Content revision data
■ ■ ■ ■

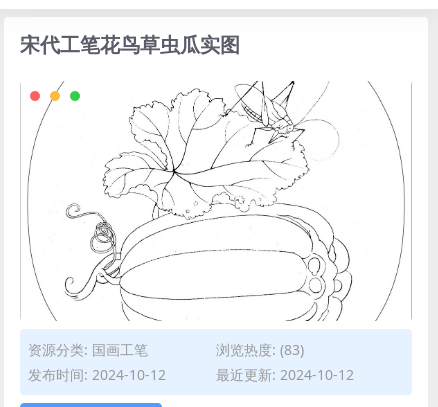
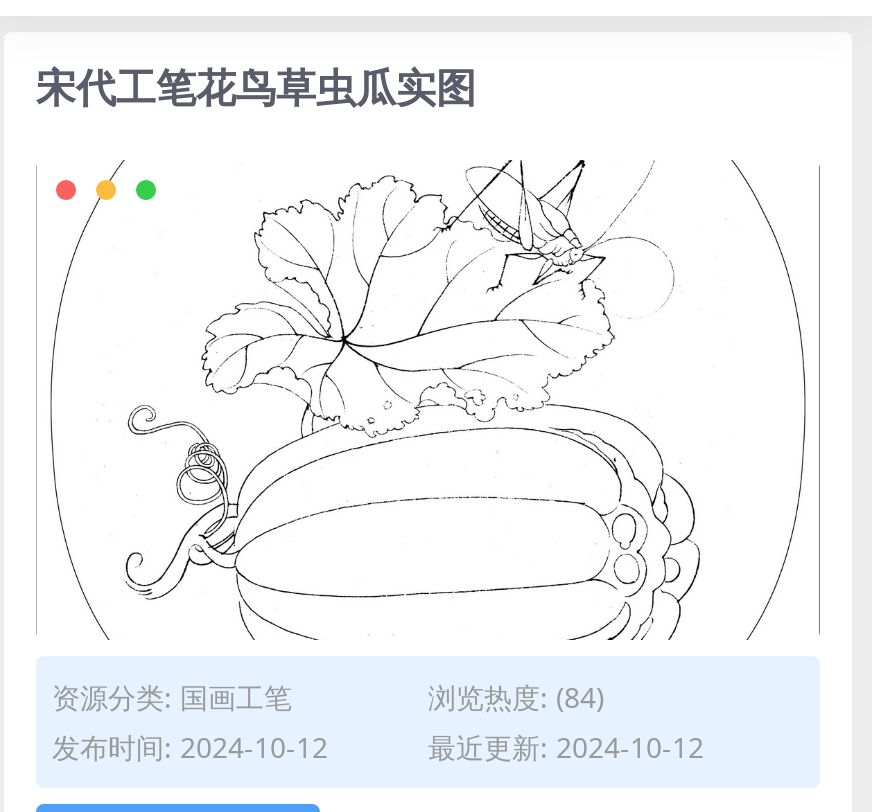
- 浏览热度: (83)
+ 浏览热度: (84)
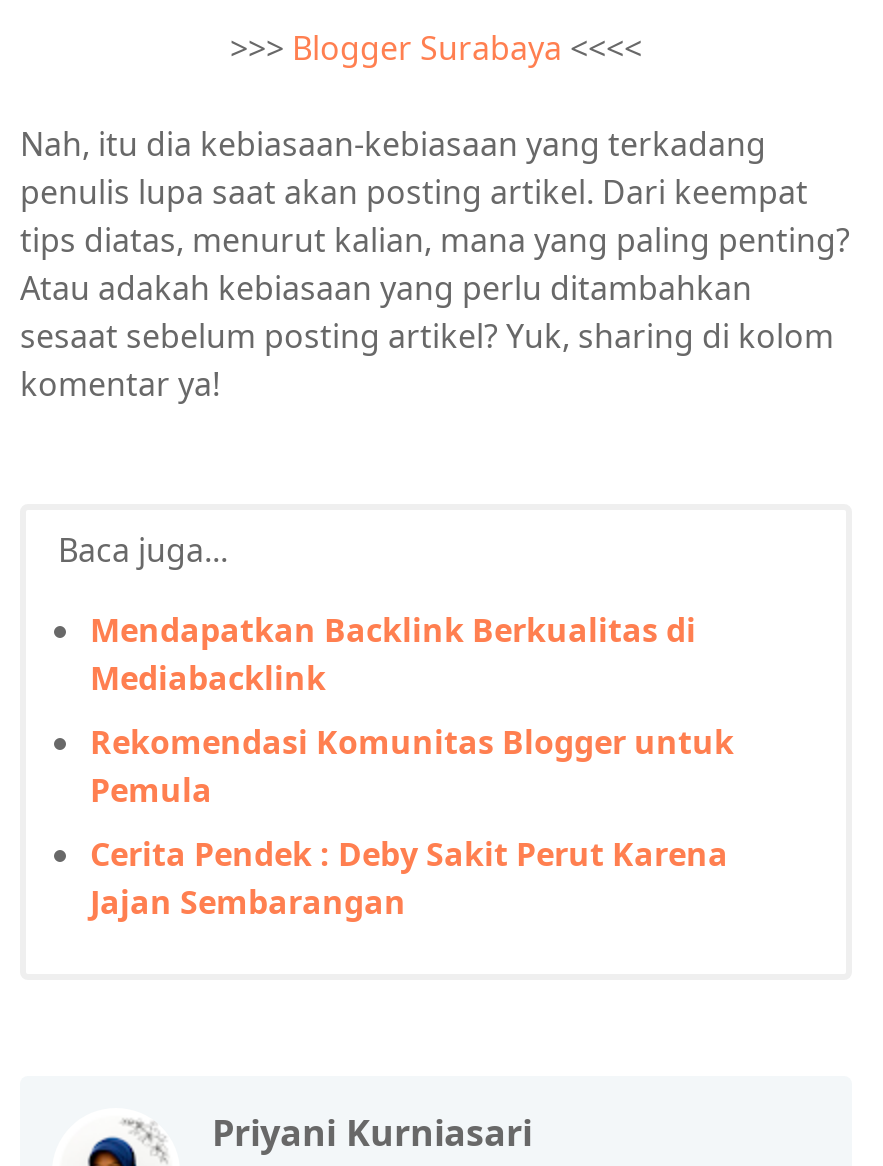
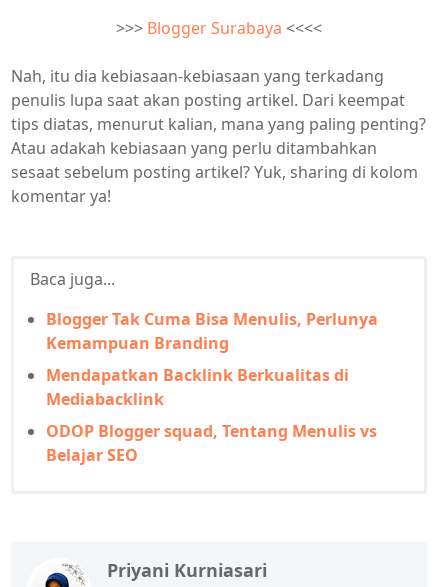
+ Blogger Tak Cuma Bisa Menulis, Perlunya
+ Kemampuan Branding

moved down: Mendapatkan Backlink Berkualitas di | Mediabacklink

- Rekomendasi Komunitas Blogger untuk
- Pemula
- Cerita Pendek : Deby Sakit Perut Karena
- Jajan Sembarangan
+ ODOP Blogger squad, Tentang Menulis vs
+ Belajar SEO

■ ■ ■ ■

Print every entry exactly as written, without the pictures.

> Task output
- 浏览热度: (83)
+ 浏览热度: (84)
+ Blogger Tak Cuma Bisa Menulis, Perlunya
+ Kemampuan Branding

moved down: Mendapatkan Backlink Berkualitas di | Mediabacklink

- Rekomendasi Komunitas Blogger untuk
- Pemula
- Cerita Pendek : Deby Sakit Perut Karena
- Jajan Sembarangan
+ ODOP Blogger squad, Tentang Menulis vs
+ Belajar SEO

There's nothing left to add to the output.